My first thought is...why not under the door?  Might be for the high potential to be obstructed in the future? Maybe that is what Skip meant?.....Nothing in the 2009 Commentary on this aspect....


----------



## mtlogcabin (May 23, 2012)

JMHO

Depending on the grade around the building. If you have a flat lot a window well or something similar would be required to access down and  through the foundation wall. If the access was below the front door you would need some type of access hatch through the landing to access the foundation and if the access was left open while some one was in the crawl then a person using the door could easily walk right into the hole.


----------



## steveray (May 23, 2012)

MT....thought that, but it doesn't say anything about through floor access not being in front of a door.....


----------



## Gregg Harris (May 23, 2012)

mtlogcabin said:
			
		

> JMHODepending on the grade around the building. If you have a flat lot a window well or something similar would be required to access down and  through the foundation wall. If the access was below the front door you would need some type of access hatch through the landing to access the foundation and if the access was left open while some one was in the crawl then a person using the door could easily walk right into the hole.


This is the scenario that i came up with also when you read the 24x16 area way in front of the access when partially bellow grade. But on the other hand what if the distance from ground to landing was tall enough to afford access and it was under the door.


----------



## Gregg Harris (May 23, 2012)

mtlogcabin said:
			
		

> JMHODepending on the grade around the building. If you have a flat lot a window well or something similar would be required to access down and  through the foundation wall. If the access was below the front door you would need some type of access hatch through the landing to access the foundation and if the access was left open while some one was in the crawl then a person using the door could easily walk right into the hole.

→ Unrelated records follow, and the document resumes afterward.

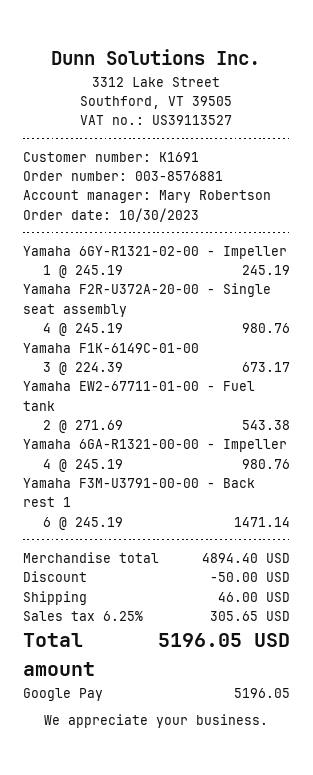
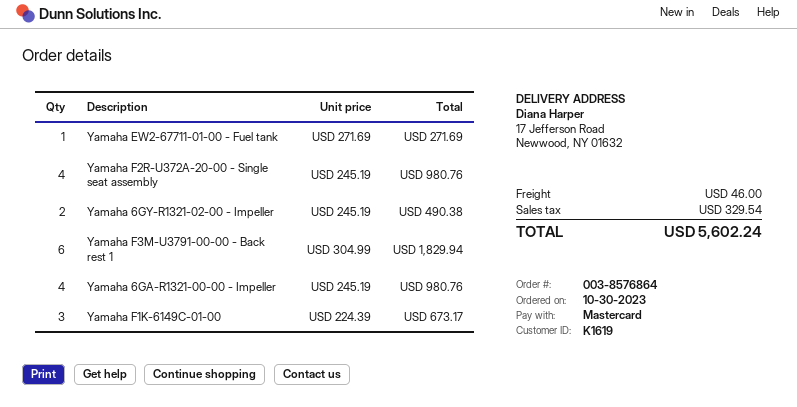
order number: 003-8576881 -> 003-8576864
customer number: K1691 -> K1619
payment method: Google Pay -> Mastercard
Yamaha 6GY-R1321-02-00 - Impeller: 1 x 245.19 = 245.19 -> 2 x 245.19 = 490.38
Yamaha EW2-67711-01-00 - Fuel tank: 2 x 271.69 = 543.38 -> 1 x 271.69 = 271.69
Yamaha F3M-U3791-00-00 - Back rest 1: 6 x 245.19 = 1471.14 -> 6 x 304.99 = 1829.94
discount: 50.00 -> none
tax: 305.65 -> 329.54
total: 5196.05 -> 5602.24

This is the scenario that i came up with also when you read the 24x16 area way in front of the access when partially bellow grade. But on the other hand what if the distance from ground to landing was tall enough to afford access and it was under the door.


----------



## skipharper (May 24, 2012)

Sorry I was not more specific-my question really is why can't a door way opening be located above the crawl access door? My thought is maybe in the future someone would want concrete steps or some of the wall scenerio. I cannot imagine what impact the doorway above a crawl access space could possibly do to the framing of the structure.


----------



## north star (May 24, 2012)

*+ + +*





> "I cannot imagine what impact the doorway above a crawl access space could possibly do to the framing of thestructure."

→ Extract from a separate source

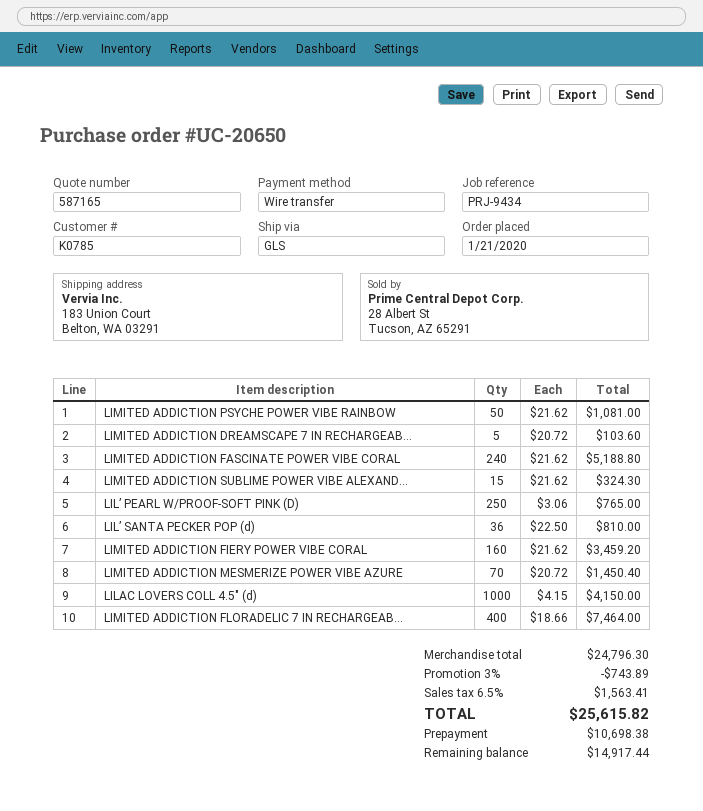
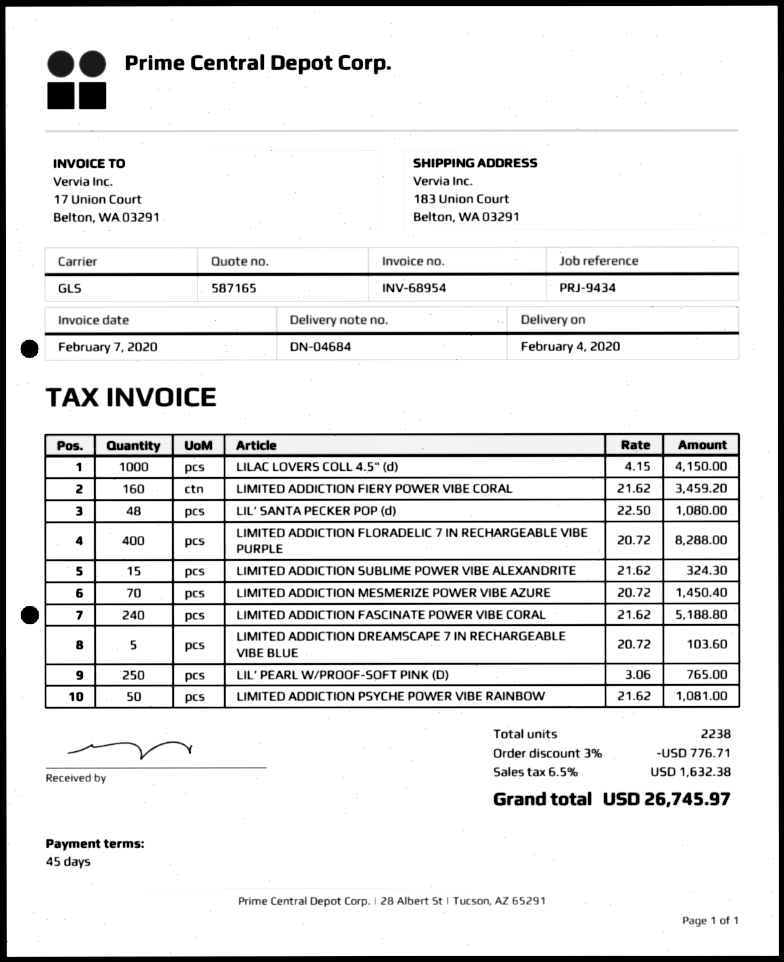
LIL’ SANTA PECKER POP (d): 36 x 22.50 = 810.00 -> 48 x 22.50 = 1080.00
LIMITED ADDICTION FLORADELIC 7 IN RECHARGEAB...: 400 x 18.66 = 7464.00 -> 400 x 20.72 = 8288.00
discount: 3% = 743.89 -> 3% = 776.71
tax: 6.5% = 1563.41 -> 6.5% = 1632.38
total: 25615.82 -> 26745.97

If the doorway is directly over the crawl access door, it might be aproblem installing a threshhold and sealing of the interior envelope.



*+ + +*


----------



## tmurray (May 24, 2012)

skipharper said:
			
		

> Sorry I was not more specific-my question really is why can't a door way opening be located above the crawl access door? My thought is maybe in the future someone would want concrete steps or some of the wall scenerio. I cannot imagine what impact the doorway above a crawl access space could possibly do to the framing of the structure.


I don't use the IRC so you will have to bear with me on this one; How many doors are required into a dwelling by code? if it is only one then if you put the access hatch beneath the door the front steps might have to be removed to get access to the hatch rendering the dwelling unaccessible.


----------